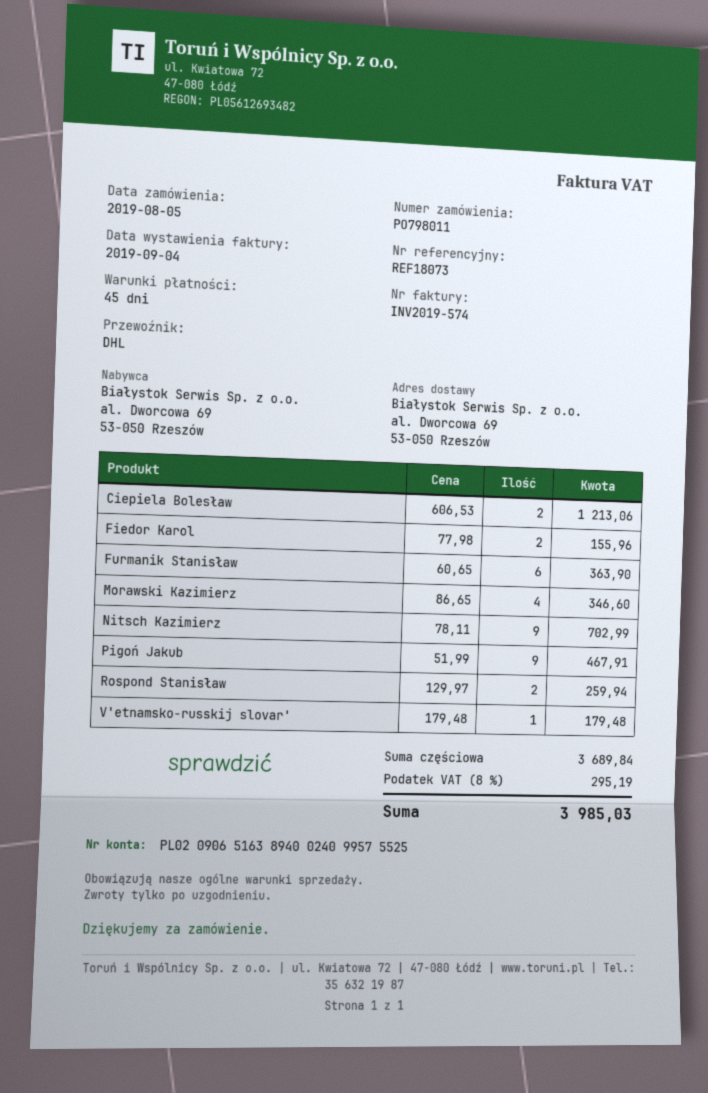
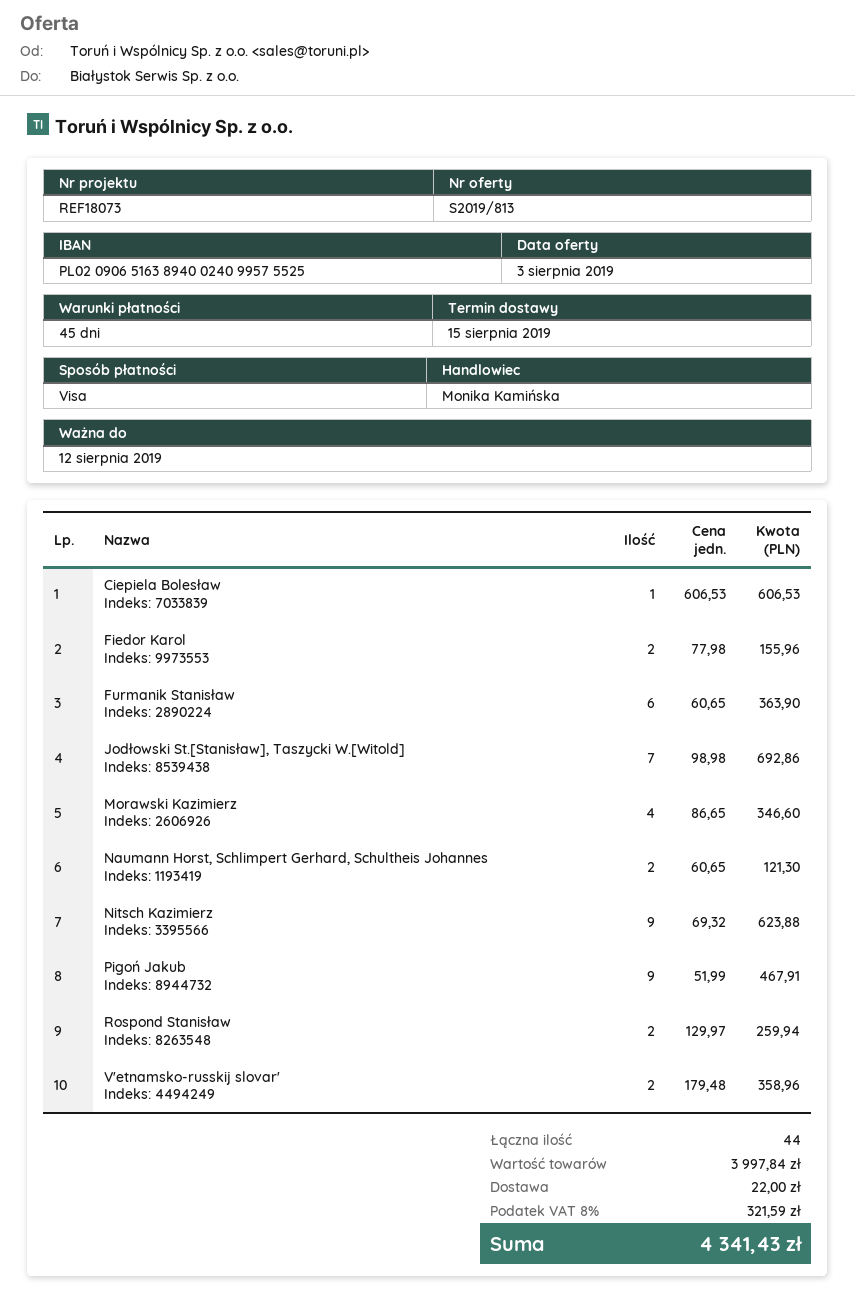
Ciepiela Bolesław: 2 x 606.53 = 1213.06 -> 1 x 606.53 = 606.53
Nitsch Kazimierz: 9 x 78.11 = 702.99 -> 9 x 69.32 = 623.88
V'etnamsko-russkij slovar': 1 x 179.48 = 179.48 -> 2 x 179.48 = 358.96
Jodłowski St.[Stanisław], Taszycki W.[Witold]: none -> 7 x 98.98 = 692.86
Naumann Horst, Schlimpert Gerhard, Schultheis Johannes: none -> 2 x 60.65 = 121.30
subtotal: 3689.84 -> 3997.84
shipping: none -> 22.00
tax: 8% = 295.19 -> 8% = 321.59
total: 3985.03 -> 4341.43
###
Using the listing above, show every line that includes the string "none".

Jodłowski St.[Stanisław], Taszycki W.[Witold]: none -> 7 x 98.98 = 692.86
Naumann Horst, Schlimpert Gerhard, Schultheis Johannes: none -> 2 x 60.65 = 121.30
shipping: none -> 22.00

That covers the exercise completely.